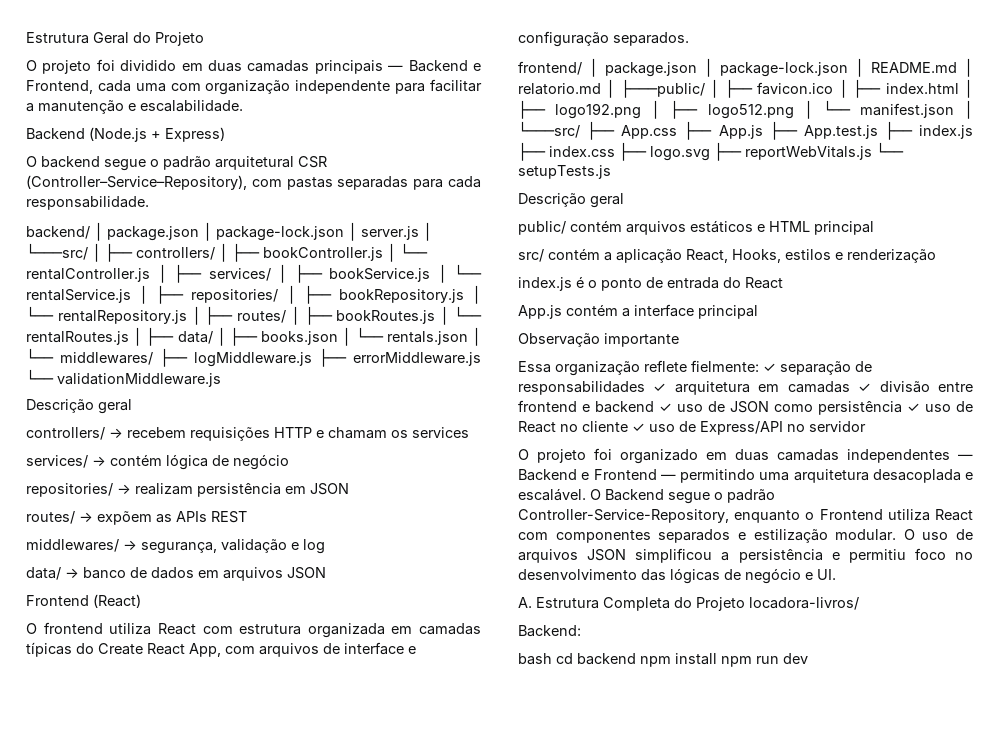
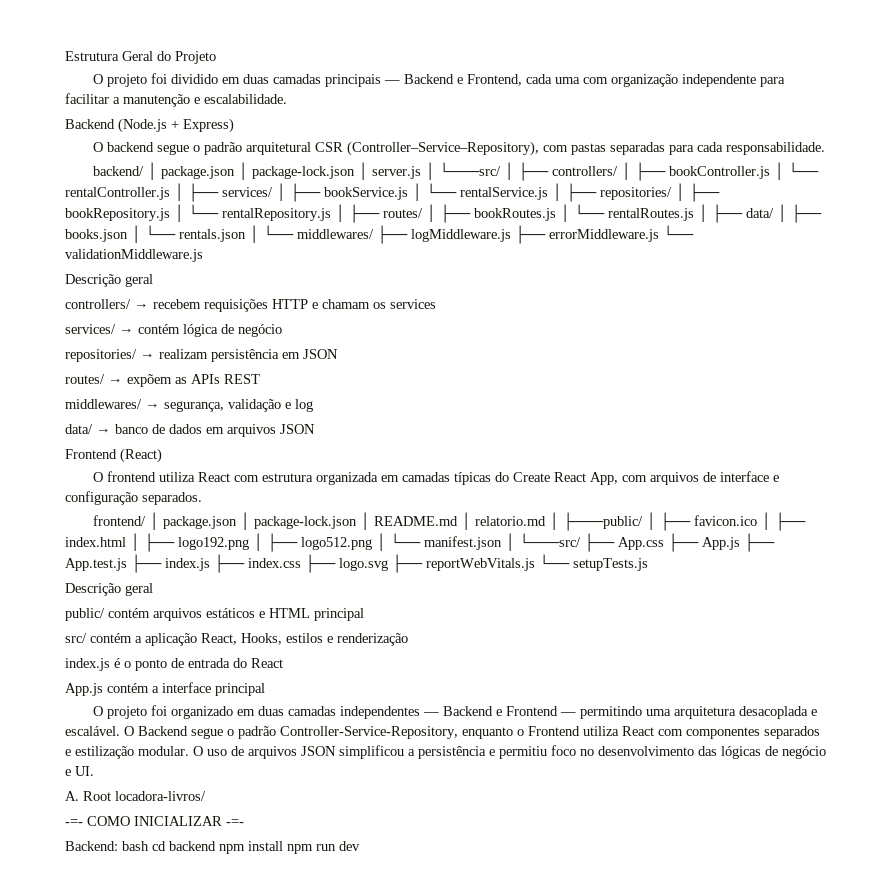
- Observação importante
- Essa organização reflete fielmente: ✓ separação de responsabilidades ✓ arquitetura em camadas ✓ divisão entre frontend e backend ✓ uso de JSON como persistência ✓ uso de React no cliente ✓ uso de Express/API no servidor
- A. Estrutura Completa do Projeto locadora-livros/
+ A. Root locadora-livros/
+ -=- COMO INICIALIZAR -=-
- Backend:
- bash cd backend npm install npm run dev
+ Backend: bash cd backend npm install npm run dev

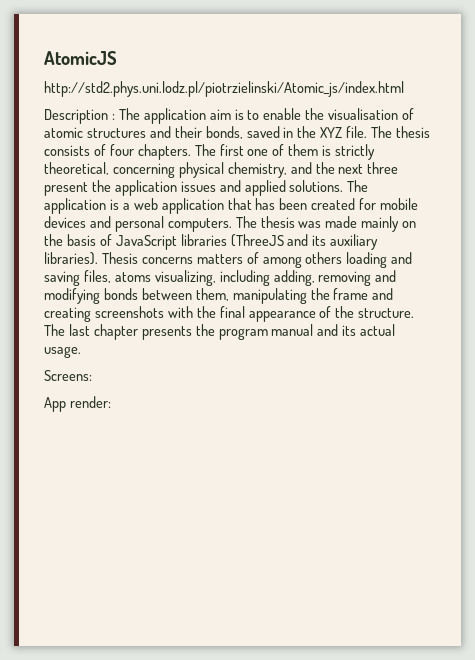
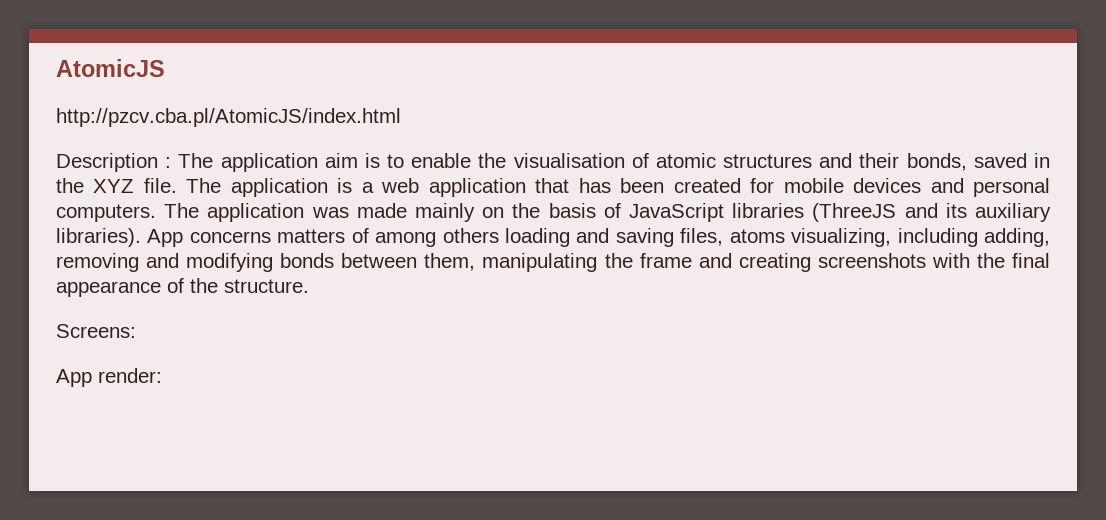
- http://std2.phys.uni.lodz.pl/piotrzielinski/Atomic_js/index.html
+ http://pzcv.cba.pl/AtomicJS/index.html
- The thesis consists of four chapters. The first one of them is strictly theoretical, concerning physical chemistry, and the next three present the application issues and applied solutions. The application is a web application that has been created for mobile devices and personal computers.
+ The application is a web application that has been created for mobile devices and personal computers.
- The thesis was made mainly on the basis of JavaScript libraries (ThreeJS and its auxiliary libraries).
+ The application was made mainly on the basis of JavaScript libraries (ThreeJS and its auxiliary libraries).
- Thesis concerns matters of among others loading and saving files, atoms visualizing, including adding, removing and modifying bonds between them, manipulating the frame and creating screenshots with the final appearance of the structure. The last chapter presents the program manual and its actual usage.
+ App concerns matters of among others loading and saving files, atoms visualizing, including adding, removing and modifying bonds between them, manipulating the frame and creating screenshots with the final appearance of the structure.

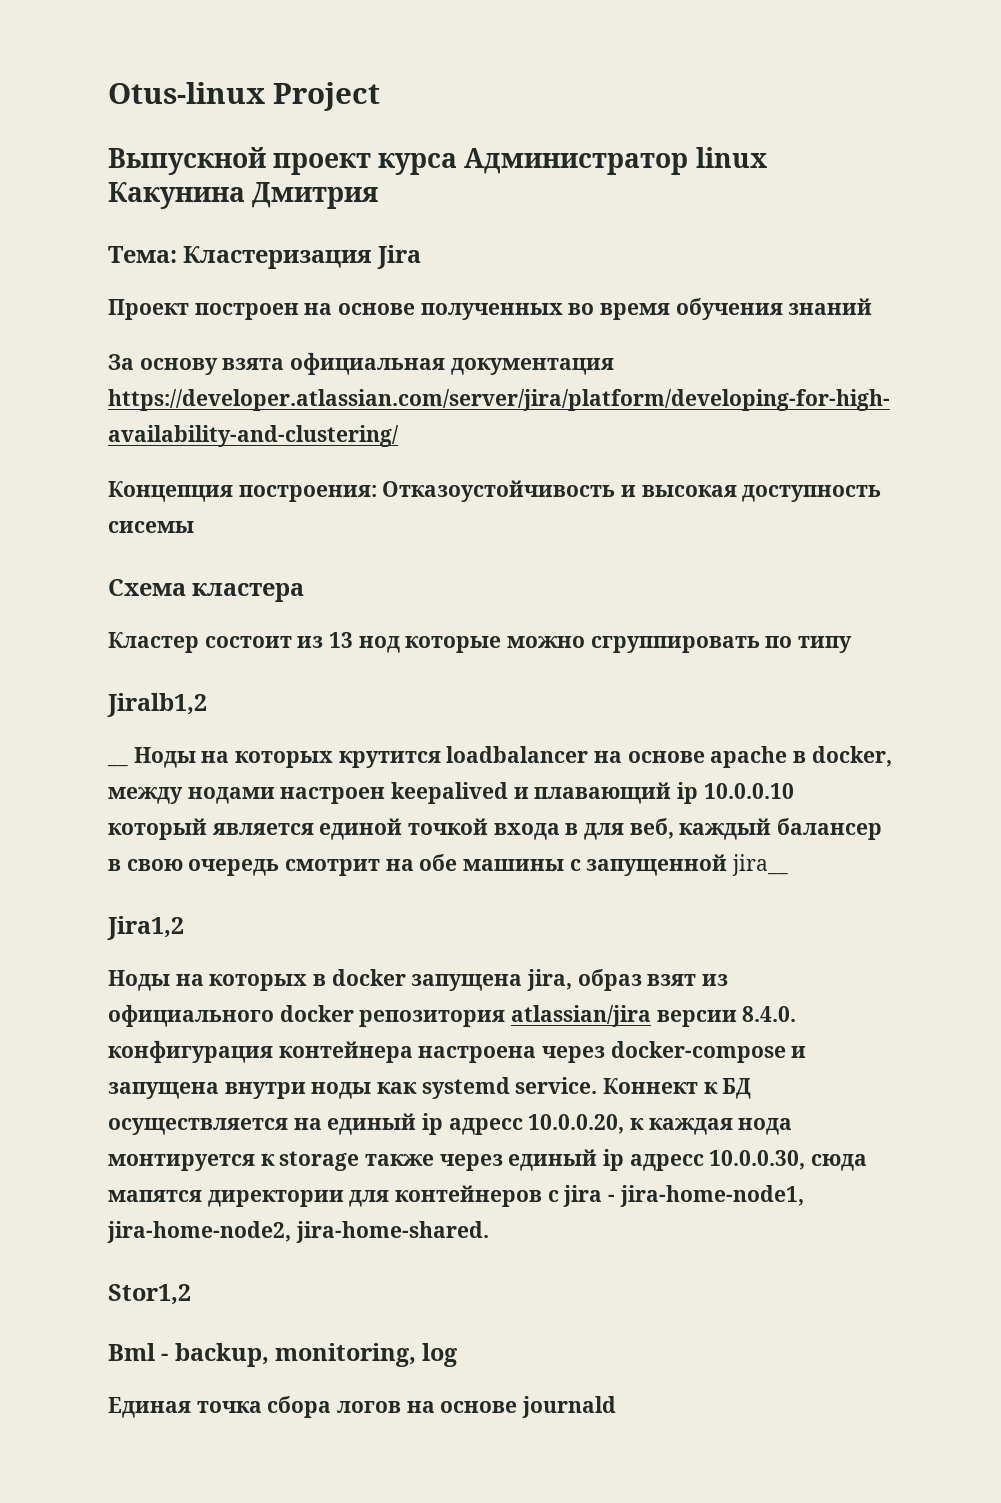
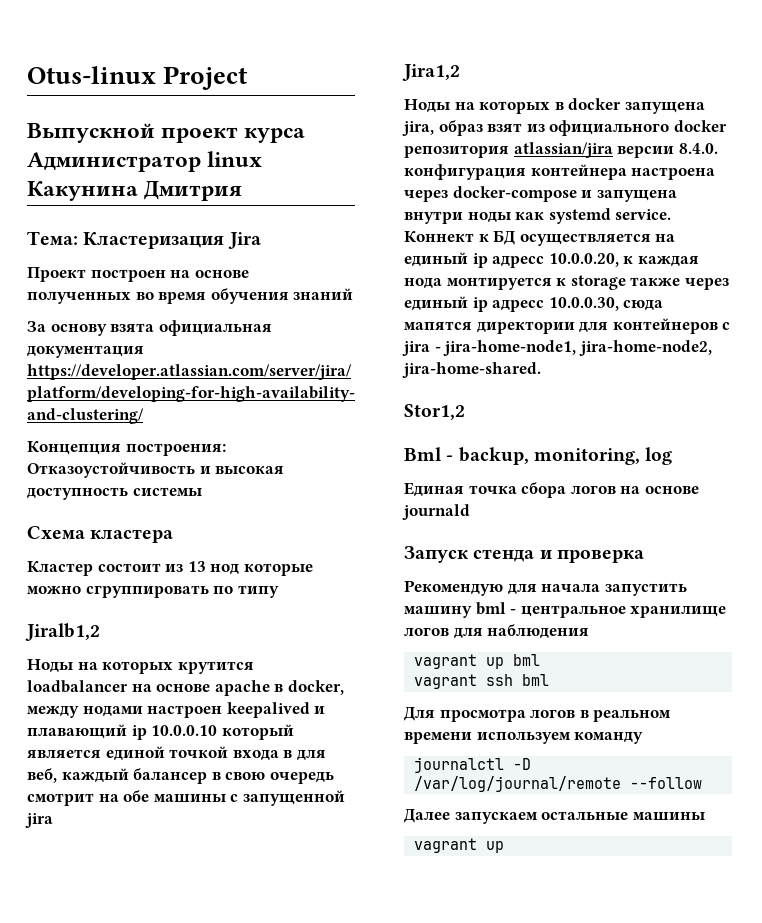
- Концепция построения: Отказоустойчивость и высокая доступность сисемы
+ Концепция построения: Отказоустойчивость и высокая доступность системы
- __ Ноды на которых крутится loadbalancer на основе apache в docker, между нодами настроен keepalived и плавающий ip 10.0.0.10 который является единой точкой входа в для веб, каждый балансер в свою очередь смотрит на обе машины с запущенной jira__
+ Ноды на которых крутится loadbalancer на основе apache в docker, между нодами настроен keepalived и плавающий ip 10.0.0.10 который является единой точкой входа в для веб, каждый балансер в свою очередь смотрит на обе машины с запущенной jira
+ Запуск стенда и проверка
+ Рекомендую для начала запустить машину bml - центральное хранилище логов для наблюдения
+ vagrant up bml
+ vagrant ssh bml
+ Для просмотра логов в реальном времени используем команду
+ journalctl -D /var/log/journal/remote --follow
+ Далее запускаем остальные машины
+ vagrant up

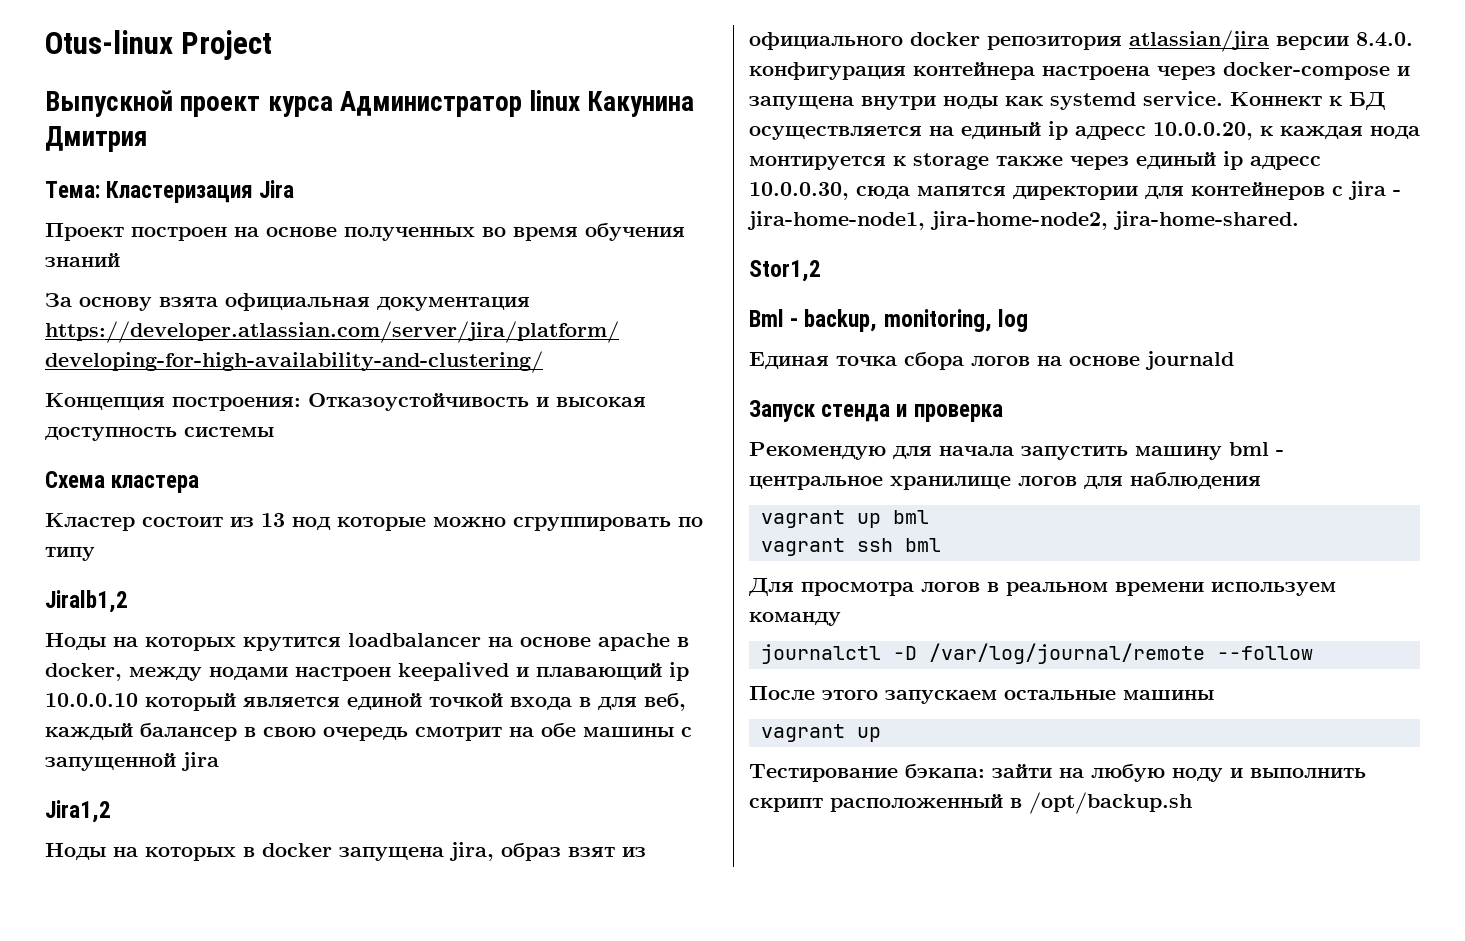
- Далее запускаем остальные машины
+ После этого запускаем остальные машины
+ Тестирование бэкапа: зайти на любую ноду и выполнить скрипт расположенный в /opt/backup.sh

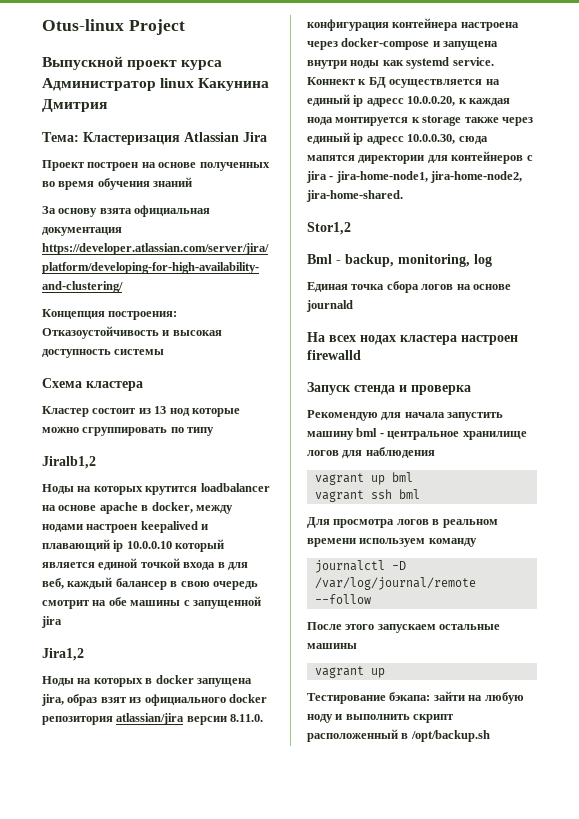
- Тема: Кластеризация Jira
+ Тема: Кластеризация Atlassian Jira
- Ноды на которых в docker запущена jira, образ взят из официального docker репозитория atlassian/jira версии 8.4.0. конфигурация контейнера настроена через docker-compose и запущена внутри ноды как systemd service.
+ Ноды на которых в docker запущена jira, образ взят из официального docker репозитория atlassian/jira версии 8.11.0. конфигурация контейнера настроена через docker-compose и запущена внутри ноды как systemd service.
+ На всех нодах кластера настроен firewalld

• • • • •

With pictures left out, print the lines of the material above from the line containing "времени используем команду" through its last line, exactly and nothing more.

+ Для просмотра логов в реальном времени используем команду
+ journalctl -D /var/log/journal/remote --follow
+ Далее запускаем остальные машины
+ vagrant up

- Далее запускаем остальные машины
+ После этого запускаем остальные машины
+ Тестирование бэкапа: зайти на любую ноду и выполнить скрипт расположенный в /opt/backup.sh

- Тема: Кластеризация Jira
+ Тема: Кластеризация Atlassian Jira
- Ноды на которых в docker запущена jira, образ взят из официального docker репозитория atlassian/jira версии 8.4.0. конфигурация контейнера настроена через docker-compose и запущена внутри ноды как systemd service.
+ Ноды на которых в docker запущена jira, образ взят из официального docker репозитория atlassian/jira версии 8.11.0. конфигурация контейнера настроена через docker-compose и запущена внутри ноды как systemd service.
+ На всех нодах кластера настроен firewalld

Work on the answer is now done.